> _TASK GOAL_
Copy every line from the one containing "Rules (Updated: 2024-11-16)" through the last line of the records below, both included, and nothing else.

[Change listing data]
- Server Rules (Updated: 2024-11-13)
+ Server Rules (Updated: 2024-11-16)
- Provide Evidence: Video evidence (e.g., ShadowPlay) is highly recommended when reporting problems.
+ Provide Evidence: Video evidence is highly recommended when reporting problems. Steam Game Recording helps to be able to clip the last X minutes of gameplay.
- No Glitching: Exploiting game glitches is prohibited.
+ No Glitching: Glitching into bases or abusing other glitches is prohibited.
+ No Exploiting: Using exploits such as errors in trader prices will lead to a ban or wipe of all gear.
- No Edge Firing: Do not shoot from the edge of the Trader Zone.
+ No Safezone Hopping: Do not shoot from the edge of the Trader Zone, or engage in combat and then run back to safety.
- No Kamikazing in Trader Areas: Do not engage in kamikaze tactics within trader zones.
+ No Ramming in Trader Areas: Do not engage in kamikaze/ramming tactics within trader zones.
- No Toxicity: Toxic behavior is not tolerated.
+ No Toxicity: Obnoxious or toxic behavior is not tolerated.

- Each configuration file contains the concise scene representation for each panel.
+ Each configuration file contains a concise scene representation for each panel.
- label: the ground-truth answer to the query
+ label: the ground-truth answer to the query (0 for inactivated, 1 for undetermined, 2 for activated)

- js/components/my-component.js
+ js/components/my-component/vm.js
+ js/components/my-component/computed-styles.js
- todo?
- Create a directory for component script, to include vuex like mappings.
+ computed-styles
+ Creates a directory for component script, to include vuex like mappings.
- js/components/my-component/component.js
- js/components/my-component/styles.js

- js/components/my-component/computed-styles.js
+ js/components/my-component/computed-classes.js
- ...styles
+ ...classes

> _TASK SOLUTION_
+ Server Rules (Updated: 2024-11-16)
- Provide Evidence: Video evidence (e.g., ShadowPlay) is highly recommended when reporting problems.
+ Provide Evidence: Video evidence is highly recommended when reporting problems. Steam Game Recording helps to be able to clip the last X minutes of gameplay.
- No Glitching: Exploiting game glitches is prohibited.
+ No Glitching: Glitching into bases or abusing other glitches is prohibited.
+ No Exploiting: Using exploits such as errors in trader prices will lead to a ban or wipe of all gear.
- No Edge Firing: Do not shoot from the edge of the Trader Zone.
+ No Safezone Hopping: Do not shoot from the edge of the Trader Zone, or engage in combat and then run back to safety.
- No Kamikazing in Trader Areas: Do not engage in kamikaze tactics within trader zones.
+ No Ramming in Trader Areas: Do not engage in kamikaze/ramming tactics within trader zones.
- No Toxicity: Toxic behavior is not tolerated.
+ No Toxicity: Obnoxious or toxic behavior is not tolerated.

- Each configuration file contains the concise scene representation for each panel.
+ Each configuration file contains a concise scene representation for each panel.
- label: the ground-truth answer to the query
+ label: the ground-truth answer to the query (0 for inactivated, 1 for undetermined, 2 for activated)

- js/components/my-component.js
+ js/components/my-component/vm.js
+ js/components/my-component/computed-styles.js
- todo?
- Create a directory for component script, to include vuex like mappings.
+ computed-styles
+ Creates a directory for component script, to include vuex like mappings.
- js/components/my-component/component.js
- js/components/my-component/styles.js

- js/components/my-component/computed-styles.js
+ js/components/my-component/computed-classes.js
- ...styles
+ ...classes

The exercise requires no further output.